The EEC directive on prospectuses is only a draft directive. It will make substantial changes to Schedule 4, which sets out the matters to be covered in a prospectus in respect of listed companies. I do not think that it is likely to affect the subject matter of the amendment. In any event, I have already spelt out the urgent need. It is desirable to require every company to state in a prospectus the amount to be paid up on each share, including any amount to be paid in respect of a premium. The prospective investor is entitled to be made aware of the amount he will have to pay, and a statement of the amount to be paid merely in respect of the nominal value would not be very helpful. Here we are on common ground with the hon. Gentleman, and I hope that he and my hon. Friends will support the clause.
§ Sir B. Rhys WilliamsI voted against New Clause 1, not because I was convinced that it was wrong, but because it seems to me objectionable for the Government to introduce on Report a matter which should have been introduced in Committee. That seems to apply to New Clause 5 as well, but the Minister has given his explanation of a particular case which has arisen. The Government must have discretion to bring urgent matters to the House at short notice if they think it appropriate to tack them on to an 1296 omnibus Bill. However, this is so recondite that it is difficult for hon. Members to appreciate what it is aimed at.

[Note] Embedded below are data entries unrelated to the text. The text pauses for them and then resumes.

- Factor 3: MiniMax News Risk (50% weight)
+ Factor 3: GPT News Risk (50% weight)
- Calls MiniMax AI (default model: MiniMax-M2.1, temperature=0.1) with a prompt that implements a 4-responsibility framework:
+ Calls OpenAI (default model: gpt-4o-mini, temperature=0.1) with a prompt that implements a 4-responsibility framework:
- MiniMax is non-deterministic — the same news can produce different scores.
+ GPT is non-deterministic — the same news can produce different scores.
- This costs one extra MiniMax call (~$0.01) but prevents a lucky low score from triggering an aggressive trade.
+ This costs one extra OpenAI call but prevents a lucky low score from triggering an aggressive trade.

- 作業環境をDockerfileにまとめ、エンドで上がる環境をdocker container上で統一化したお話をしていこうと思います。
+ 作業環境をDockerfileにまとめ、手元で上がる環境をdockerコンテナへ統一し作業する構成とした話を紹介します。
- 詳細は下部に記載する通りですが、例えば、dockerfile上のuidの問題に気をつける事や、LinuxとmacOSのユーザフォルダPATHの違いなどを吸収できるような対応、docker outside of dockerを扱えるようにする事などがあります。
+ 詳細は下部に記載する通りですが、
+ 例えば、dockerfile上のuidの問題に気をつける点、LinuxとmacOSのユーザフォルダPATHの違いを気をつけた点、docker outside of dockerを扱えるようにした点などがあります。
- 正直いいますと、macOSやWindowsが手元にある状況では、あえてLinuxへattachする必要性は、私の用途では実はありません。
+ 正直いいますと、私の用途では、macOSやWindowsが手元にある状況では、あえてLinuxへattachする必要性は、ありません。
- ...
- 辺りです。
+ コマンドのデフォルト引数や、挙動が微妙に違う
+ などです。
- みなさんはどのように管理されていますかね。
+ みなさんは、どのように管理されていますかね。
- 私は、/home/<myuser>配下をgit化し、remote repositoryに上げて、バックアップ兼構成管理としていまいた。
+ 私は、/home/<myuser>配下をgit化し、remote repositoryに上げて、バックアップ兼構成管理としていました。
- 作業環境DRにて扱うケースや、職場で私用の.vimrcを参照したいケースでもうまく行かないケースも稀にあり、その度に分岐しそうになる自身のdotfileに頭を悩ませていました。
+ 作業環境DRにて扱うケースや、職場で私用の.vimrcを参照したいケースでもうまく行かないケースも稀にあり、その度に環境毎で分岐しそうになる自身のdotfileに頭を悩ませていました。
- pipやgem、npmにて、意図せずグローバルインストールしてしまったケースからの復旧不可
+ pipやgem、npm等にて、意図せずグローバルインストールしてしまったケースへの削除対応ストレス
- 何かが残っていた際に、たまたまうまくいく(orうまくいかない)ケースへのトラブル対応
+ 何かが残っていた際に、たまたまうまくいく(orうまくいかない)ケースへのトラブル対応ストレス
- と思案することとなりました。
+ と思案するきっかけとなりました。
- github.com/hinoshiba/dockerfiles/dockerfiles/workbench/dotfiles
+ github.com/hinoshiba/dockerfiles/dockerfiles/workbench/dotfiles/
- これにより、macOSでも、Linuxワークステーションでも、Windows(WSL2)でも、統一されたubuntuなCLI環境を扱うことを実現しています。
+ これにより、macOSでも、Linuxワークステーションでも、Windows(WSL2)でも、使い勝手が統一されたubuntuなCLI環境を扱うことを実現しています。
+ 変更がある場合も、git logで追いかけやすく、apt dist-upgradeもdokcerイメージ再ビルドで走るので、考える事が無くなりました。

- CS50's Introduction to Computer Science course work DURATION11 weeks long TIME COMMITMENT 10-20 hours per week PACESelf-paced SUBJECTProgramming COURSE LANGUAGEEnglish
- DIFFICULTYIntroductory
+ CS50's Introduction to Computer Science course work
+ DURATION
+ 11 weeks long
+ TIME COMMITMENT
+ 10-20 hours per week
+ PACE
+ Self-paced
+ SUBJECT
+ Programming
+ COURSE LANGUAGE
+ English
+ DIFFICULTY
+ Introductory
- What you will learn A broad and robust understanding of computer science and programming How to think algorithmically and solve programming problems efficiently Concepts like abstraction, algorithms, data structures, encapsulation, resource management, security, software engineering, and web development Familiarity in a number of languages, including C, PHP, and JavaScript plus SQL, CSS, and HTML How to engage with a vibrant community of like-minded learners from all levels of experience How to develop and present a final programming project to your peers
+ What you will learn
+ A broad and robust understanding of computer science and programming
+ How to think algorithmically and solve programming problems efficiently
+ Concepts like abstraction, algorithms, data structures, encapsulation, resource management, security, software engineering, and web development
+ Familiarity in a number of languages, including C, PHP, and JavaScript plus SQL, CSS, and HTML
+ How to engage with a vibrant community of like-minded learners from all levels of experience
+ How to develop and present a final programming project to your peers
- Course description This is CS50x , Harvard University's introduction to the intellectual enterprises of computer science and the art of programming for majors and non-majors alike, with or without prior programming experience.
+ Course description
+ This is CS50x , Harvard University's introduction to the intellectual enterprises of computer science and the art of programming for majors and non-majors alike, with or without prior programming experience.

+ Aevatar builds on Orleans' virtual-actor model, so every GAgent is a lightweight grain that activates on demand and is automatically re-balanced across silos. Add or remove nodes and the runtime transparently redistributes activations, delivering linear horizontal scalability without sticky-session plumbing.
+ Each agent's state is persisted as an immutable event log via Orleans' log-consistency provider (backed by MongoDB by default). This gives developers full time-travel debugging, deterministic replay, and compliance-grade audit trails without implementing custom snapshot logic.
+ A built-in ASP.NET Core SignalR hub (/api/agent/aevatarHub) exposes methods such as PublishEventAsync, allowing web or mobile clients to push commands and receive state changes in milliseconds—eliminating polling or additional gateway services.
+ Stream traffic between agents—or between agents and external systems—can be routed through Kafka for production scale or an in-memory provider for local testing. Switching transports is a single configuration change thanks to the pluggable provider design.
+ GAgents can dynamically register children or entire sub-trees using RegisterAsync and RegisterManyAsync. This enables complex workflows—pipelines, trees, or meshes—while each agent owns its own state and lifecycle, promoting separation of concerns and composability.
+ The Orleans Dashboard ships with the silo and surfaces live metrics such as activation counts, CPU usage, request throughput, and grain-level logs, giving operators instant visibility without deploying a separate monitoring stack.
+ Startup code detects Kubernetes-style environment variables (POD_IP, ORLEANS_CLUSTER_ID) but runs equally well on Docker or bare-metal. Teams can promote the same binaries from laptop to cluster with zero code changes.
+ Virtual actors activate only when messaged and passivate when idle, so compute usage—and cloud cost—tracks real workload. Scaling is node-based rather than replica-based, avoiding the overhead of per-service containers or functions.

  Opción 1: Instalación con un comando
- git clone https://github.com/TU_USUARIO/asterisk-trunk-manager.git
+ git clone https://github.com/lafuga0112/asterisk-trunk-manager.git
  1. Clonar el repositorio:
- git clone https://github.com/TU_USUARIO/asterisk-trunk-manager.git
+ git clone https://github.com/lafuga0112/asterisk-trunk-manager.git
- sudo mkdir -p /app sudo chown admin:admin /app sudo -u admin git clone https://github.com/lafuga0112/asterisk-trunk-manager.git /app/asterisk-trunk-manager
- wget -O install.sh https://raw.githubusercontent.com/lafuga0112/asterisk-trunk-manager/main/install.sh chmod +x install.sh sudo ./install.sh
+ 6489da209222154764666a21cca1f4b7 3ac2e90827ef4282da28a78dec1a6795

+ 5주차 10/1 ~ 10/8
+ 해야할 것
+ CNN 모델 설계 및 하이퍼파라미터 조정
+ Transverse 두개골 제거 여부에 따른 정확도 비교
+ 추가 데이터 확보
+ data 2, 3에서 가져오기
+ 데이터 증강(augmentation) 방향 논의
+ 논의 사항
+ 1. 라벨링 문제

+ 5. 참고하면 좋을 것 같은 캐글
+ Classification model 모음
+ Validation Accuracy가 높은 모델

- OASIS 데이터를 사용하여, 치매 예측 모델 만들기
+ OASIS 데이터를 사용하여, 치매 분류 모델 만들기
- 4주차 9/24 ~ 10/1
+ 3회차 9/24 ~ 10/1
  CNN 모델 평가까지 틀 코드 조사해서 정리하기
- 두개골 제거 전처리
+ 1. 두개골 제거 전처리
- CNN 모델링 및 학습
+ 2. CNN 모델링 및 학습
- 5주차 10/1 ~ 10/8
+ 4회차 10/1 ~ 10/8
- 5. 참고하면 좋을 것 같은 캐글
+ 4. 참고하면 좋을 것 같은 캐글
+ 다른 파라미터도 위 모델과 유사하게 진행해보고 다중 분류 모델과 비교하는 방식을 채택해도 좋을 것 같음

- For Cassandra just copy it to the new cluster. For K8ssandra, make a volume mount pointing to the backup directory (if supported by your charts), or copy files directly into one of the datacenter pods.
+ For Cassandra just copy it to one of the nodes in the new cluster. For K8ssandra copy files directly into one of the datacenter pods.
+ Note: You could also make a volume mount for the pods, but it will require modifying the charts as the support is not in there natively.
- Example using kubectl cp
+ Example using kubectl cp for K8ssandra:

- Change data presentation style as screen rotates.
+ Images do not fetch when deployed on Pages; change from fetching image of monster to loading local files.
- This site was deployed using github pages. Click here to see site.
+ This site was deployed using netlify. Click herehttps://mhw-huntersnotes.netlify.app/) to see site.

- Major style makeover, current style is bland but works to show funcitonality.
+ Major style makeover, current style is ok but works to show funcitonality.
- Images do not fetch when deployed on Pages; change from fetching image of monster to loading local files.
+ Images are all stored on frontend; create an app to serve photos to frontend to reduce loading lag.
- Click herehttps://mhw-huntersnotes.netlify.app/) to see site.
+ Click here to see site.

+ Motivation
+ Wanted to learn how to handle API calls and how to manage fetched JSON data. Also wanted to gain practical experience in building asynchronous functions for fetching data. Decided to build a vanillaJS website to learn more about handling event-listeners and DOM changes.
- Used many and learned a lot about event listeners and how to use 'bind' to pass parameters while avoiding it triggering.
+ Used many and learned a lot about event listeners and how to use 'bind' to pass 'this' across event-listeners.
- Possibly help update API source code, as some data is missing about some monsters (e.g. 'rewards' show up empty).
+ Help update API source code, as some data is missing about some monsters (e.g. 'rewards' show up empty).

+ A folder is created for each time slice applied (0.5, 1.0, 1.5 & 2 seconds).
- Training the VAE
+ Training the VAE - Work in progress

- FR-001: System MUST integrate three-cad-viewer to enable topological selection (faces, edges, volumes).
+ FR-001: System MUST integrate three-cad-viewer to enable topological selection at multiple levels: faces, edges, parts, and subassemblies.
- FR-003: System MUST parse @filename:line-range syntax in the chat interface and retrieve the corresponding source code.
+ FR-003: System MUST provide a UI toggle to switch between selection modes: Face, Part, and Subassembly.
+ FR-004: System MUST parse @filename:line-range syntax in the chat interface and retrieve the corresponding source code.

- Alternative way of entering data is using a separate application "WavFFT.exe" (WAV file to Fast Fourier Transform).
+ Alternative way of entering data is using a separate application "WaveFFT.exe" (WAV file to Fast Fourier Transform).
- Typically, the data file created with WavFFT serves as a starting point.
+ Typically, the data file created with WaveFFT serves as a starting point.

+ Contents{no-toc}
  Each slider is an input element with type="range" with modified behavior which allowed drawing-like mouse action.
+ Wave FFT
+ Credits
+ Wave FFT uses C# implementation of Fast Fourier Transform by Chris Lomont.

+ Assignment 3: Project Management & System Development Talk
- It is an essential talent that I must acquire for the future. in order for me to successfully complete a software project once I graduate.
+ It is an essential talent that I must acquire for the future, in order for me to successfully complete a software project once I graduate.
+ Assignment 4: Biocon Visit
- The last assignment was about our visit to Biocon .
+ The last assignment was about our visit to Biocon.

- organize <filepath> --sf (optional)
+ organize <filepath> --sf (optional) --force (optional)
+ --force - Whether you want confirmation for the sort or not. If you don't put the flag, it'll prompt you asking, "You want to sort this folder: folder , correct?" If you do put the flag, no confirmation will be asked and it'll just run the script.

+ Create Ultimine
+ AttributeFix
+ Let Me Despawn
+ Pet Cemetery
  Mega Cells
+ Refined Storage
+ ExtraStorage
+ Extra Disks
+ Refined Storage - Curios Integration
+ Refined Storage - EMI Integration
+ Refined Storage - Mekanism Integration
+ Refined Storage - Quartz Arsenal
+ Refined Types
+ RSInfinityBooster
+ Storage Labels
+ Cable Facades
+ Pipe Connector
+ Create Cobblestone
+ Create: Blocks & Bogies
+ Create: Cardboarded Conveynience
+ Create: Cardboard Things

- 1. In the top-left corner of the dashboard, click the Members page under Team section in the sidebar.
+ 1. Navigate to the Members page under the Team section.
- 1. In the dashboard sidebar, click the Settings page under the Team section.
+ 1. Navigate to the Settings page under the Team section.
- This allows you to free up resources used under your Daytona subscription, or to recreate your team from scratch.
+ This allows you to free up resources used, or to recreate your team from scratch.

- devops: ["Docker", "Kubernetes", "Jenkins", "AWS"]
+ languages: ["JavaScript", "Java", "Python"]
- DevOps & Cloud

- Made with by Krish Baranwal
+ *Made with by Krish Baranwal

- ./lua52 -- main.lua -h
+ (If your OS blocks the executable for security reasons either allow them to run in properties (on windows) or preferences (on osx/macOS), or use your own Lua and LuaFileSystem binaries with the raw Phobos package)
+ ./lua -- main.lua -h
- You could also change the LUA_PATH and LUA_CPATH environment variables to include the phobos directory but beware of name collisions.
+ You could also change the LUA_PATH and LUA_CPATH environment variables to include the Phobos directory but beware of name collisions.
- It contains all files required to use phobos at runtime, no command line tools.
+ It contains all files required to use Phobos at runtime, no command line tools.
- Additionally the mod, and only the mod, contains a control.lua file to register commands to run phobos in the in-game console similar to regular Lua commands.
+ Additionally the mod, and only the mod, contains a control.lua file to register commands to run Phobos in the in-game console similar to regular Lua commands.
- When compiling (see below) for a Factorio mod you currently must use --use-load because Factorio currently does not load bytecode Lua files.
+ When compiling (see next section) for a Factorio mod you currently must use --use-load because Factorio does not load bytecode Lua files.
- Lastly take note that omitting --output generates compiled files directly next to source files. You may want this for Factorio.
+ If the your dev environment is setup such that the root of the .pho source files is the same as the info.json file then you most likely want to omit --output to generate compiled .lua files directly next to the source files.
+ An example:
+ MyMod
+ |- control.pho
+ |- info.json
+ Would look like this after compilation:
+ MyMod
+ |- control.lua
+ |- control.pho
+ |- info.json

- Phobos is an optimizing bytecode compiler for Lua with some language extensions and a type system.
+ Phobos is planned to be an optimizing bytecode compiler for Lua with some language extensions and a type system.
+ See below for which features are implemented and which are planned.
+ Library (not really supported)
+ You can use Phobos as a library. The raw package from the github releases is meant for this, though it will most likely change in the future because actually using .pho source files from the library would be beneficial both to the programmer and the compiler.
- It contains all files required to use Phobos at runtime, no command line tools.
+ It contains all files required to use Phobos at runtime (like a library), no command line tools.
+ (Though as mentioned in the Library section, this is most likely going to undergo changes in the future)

I was brought to realise that the clause had a bearing on the Commission's draft directive on unit trusts only when the Minister pointed that out. Only on Monday afternoon I had to introduce the subject of the draft directive in the European Parliament's Economic and Monetary Affairs Committee in the capacity of draftsman for an opinion to the Legal Committee, where Lord Ardwick is rapporteur. I should like the Minister to explain a little more clearly how the Department's proposal relates to the Commission's proposals in its draft directive on unit trusts.
§ Mr. Clinton DavisI have already indicated that I do not think that the provision will have an impact on the proposals that we are putting forward. I do not think that this is the right time to invite a debate on the draft directive.
§ Question put and agreed to.
§ Clause rend a Second time, and added to the Bill.